--- Material for this task ---

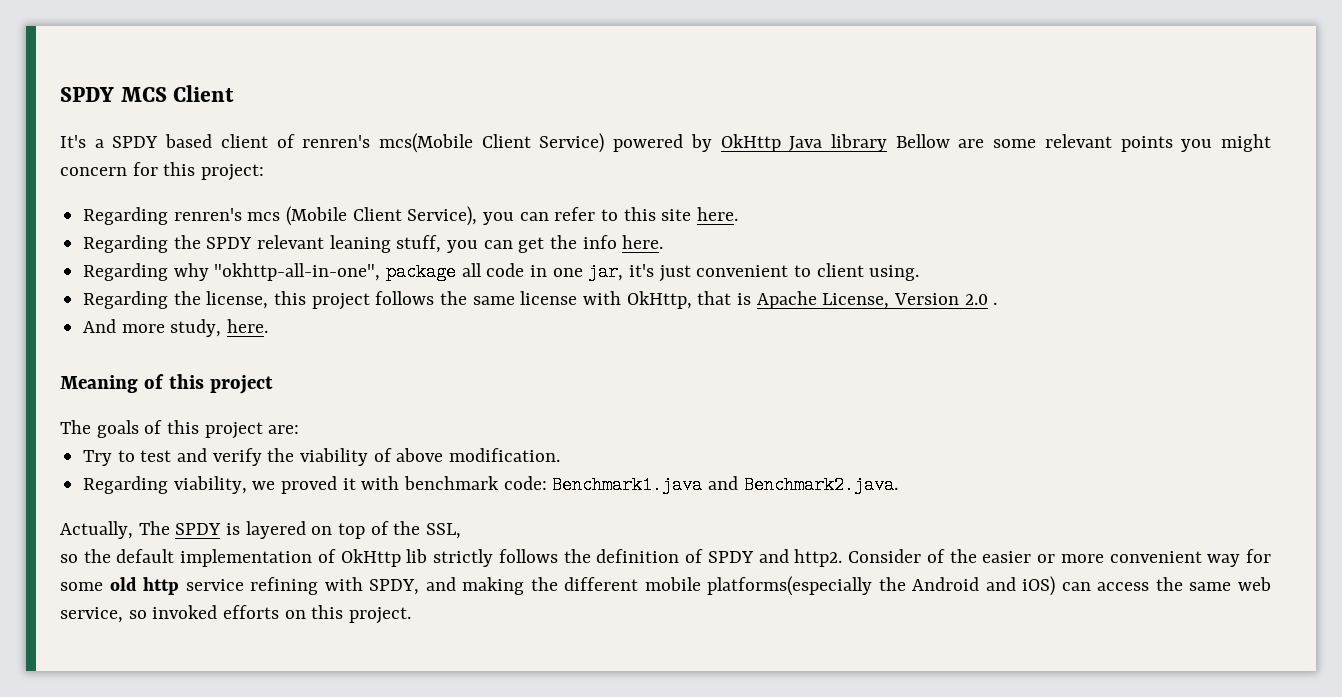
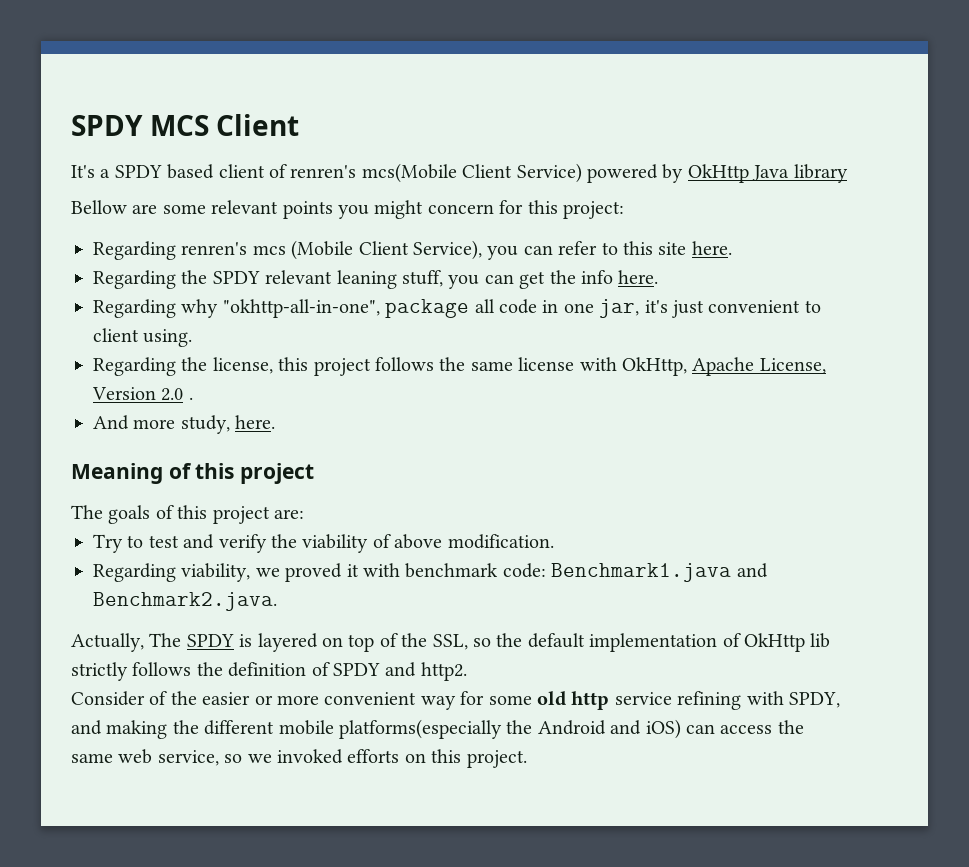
(887, 143) none -> (848, 173) //
[697,291,752,305] that is -> (687, 366) none
(462, 531) // -> (468, 642) none
(843, 558) none -> (467, 671) //
(147, 614) none -> [247,754,272,763] we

---

## Exercise objective
Reproduce only the lines between the line containing "[697,291,752,305] that is -> (687, 366) none" and the last line of the records, those two lines included, exactly.

## Response to the task
[697,291,752,305] that is -> (687, 366) none
(462, 531) // -> (468, 642) none
(843, 558) none -> (467, 671) //
(147, 614) none -> [247,754,272,763] we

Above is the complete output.